Мои семь рук заговорили, они всё рассказали моим судьям. Видит Бог, я знаю, я понял, что мой рисунок меня выдал. После того как доктор Франсуа их увидел, он больше не улыбается мне, как прежде.
XXI
Где я? Мне кажется, что я возвращаюсь откуда-то издалека. Кто я? Я еще не знаю. Мрак окутывает меня, я ничего не вижу, но понемногу чувствую, как тепло дает мне жизнь. Я пробую открыть глаза, которые мне не принадлежат, пошевелить руками, которые как будто не мои, но вот-вот станут моими, я предчувствую это. Ноги здесь…

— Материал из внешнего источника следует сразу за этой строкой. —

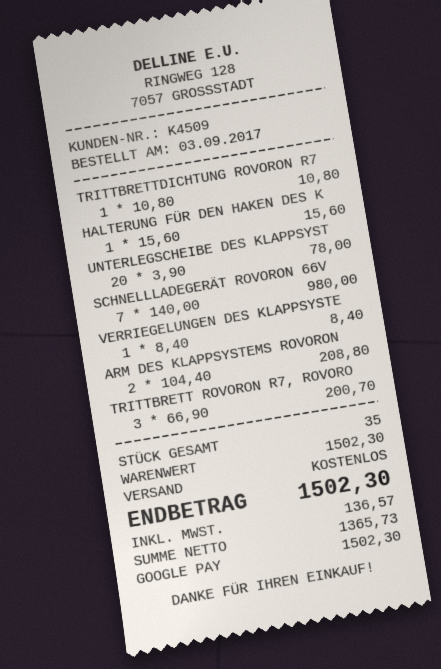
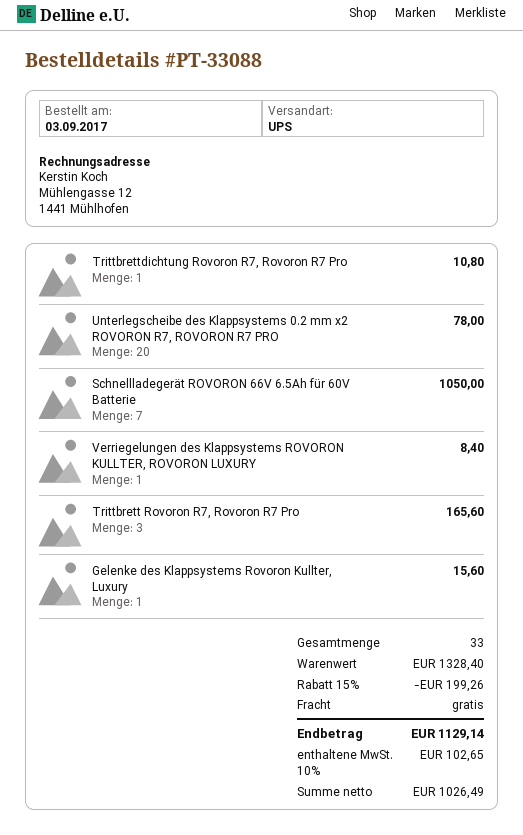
HALTERUNG FÜR DEN HAKEN DES K: 1 for 15.60 -> none
SCHNELLLADEGERÄT ROVORON 66V: 7 for 980.00 -> 7 for 1050.00
ARM DES KLAPPSYSTEMS ROVORON: 2 for 208.80 -> none
TRITTBRETT ROVORON R7, ROVORO: 3 for 200.70 -> 3 for 165.60
Gelenke des Klappsystems Rovoron Kullter, Luxury: none -> 1 for 15.60
total quantity: 35 -> 33
subtotal: 1502.30 -> 1328.40
discount: none -> 15% = 199.26
net: 1365.73 -> 1026.49
tax: 136.57 -> 102.65
total: 1502.30 -> 1129.14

Смотри-ка, я чувствую что-то под призрачным телом. Клянусь тебе, там, откуда я явился, все неподвижно. Там, откуда я явился, нет тел. Я был нигде, но сейчас чувствую, что живу. Я чувствую, как обретаю тело, воплощаюсь. Чувствую, как меня одевает плоть, напоенная горячей, красной кровью. Я чувствую, как рядом с моим животом, моей грудью шевелится другое тело, это оно вливает в меня тепло. Я чувствую, как от этого теплеет моя кожа. Там, откуда я явился, тепла нет. Там, откуда я явился, клянусь тебе, нет имен. Я сейчас подниму веки, которые еще не мои. Я не знаю, кто я. Я не знаю еще моего имени, но вот-вот вспомню его. Смотри-ка, тело подо мной больше не шевелится. Смотри-ка, я чувствую под собой его неподвижное тепло. Смотри-ка, я чувствую вдруг, как чьи-то руки ощупывают мне спину, спину, которая еще не совсем моя, поясницу, которая тоже еще не моя, затылок, который тоже еще не мой, но, благодаря их нежному прикосновению, я его уже начинаю ощущать своим. Смотри-ка, руки вдруг похлопывают меня по спине, по пояснице, царапают затылок. От этого царапанья тело, которое было не моим, становится таковым. Клянусь тебе, это так приятно – выйти из небытия. Клянусь тебе, я был там и не был.
Ну вот, у меня есть тело. Впервые в жизни я кончил внутри у женщины. Клянусь тебе, впервые. Клянусь тебе, это так здо́рово.